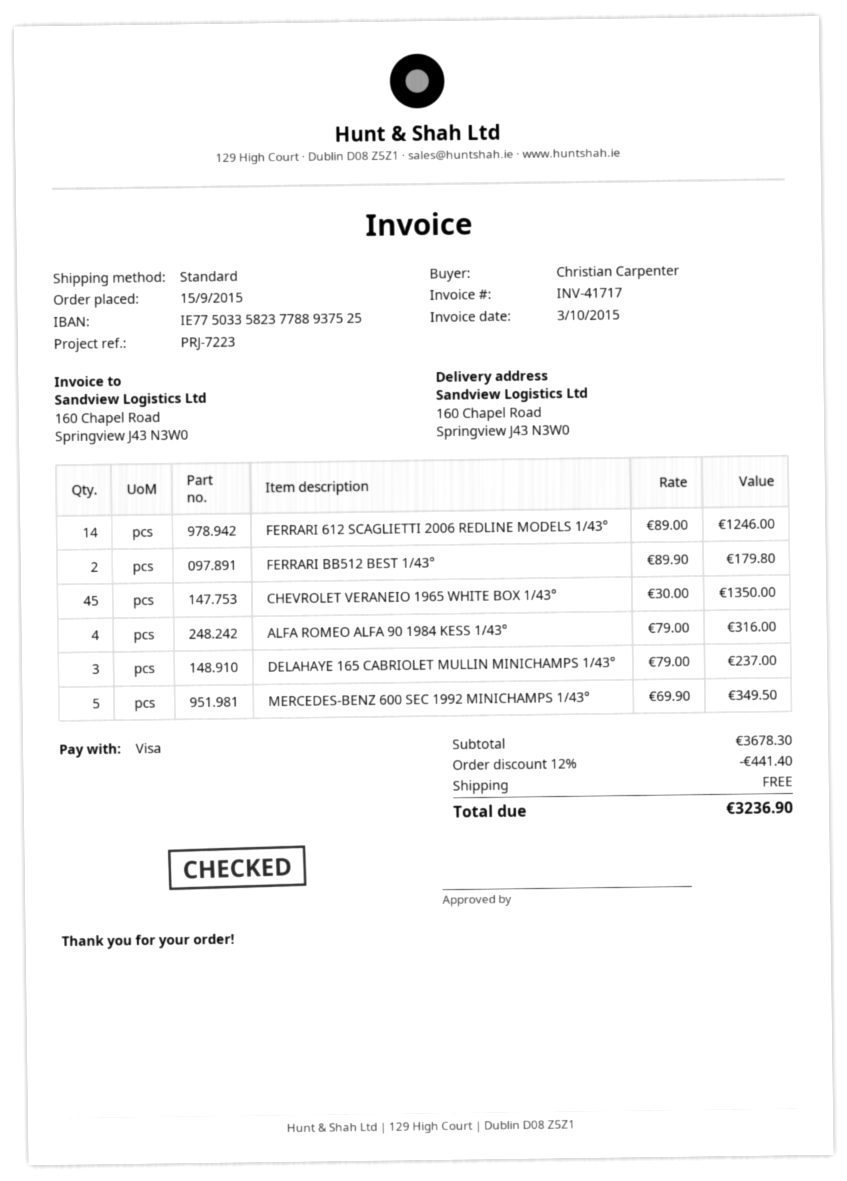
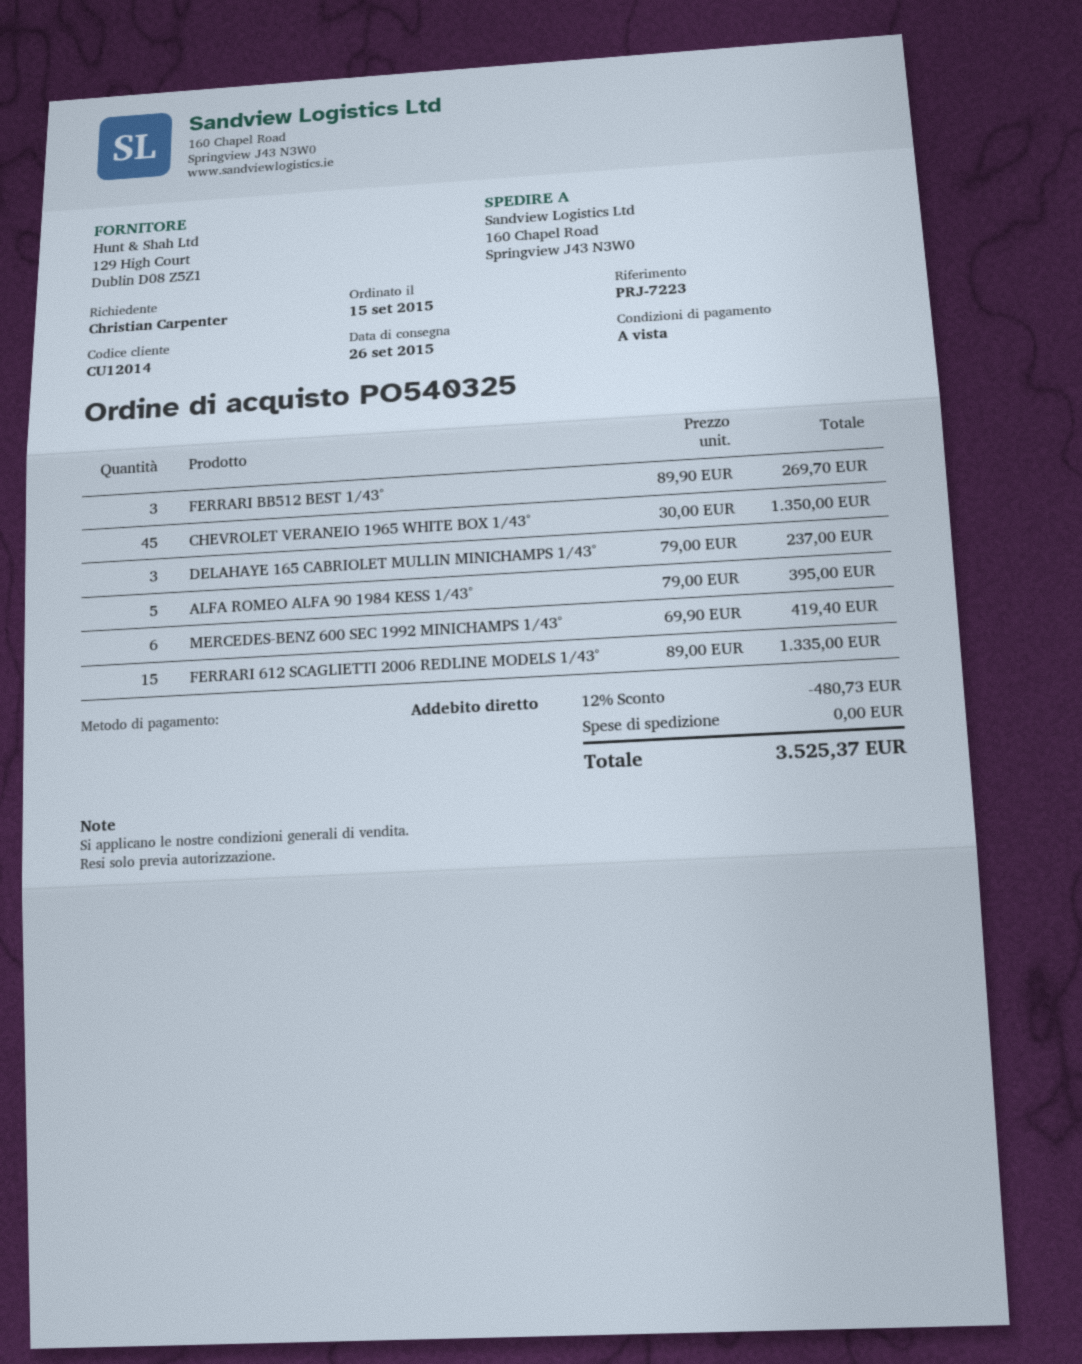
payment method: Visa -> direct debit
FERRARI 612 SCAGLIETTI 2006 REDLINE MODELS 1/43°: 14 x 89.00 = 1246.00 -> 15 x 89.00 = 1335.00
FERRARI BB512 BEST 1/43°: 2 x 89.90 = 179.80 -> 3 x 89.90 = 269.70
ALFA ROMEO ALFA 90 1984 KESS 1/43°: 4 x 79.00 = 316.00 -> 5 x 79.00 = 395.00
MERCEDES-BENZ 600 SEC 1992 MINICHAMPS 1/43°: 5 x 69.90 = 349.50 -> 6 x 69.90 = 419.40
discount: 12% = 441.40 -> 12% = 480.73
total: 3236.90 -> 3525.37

Task item:
Everything in the records except the pictures should be printed again exactly.

Response to the task:
payment method: Visa -> direct debit
FERRARI 612 SCAGLIETTI 2006 REDLINE MODELS 1/43°: 14 x 89.00 = 1246.00 -> 15 x 89.00 = 1335.00
FERRARI BB512 BEST 1/43°: 2 x 89.90 = 179.80 -> 3 x 89.90 = 269.70
ALFA ROMEO ALFA 90 1984 KESS 1/43°: 4 x 79.00 = 316.00 -> 5 x 79.00 = 395.00
MERCEDES-BENZ 600 SEC 1992 MINICHAMPS 1/43°: 5 x 69.90 = 349.50 -> 6 x 69.90 = 419.40
discount: 12% = 441.40 -> 12% = 480.73
total: 3236.90 -> 3525.37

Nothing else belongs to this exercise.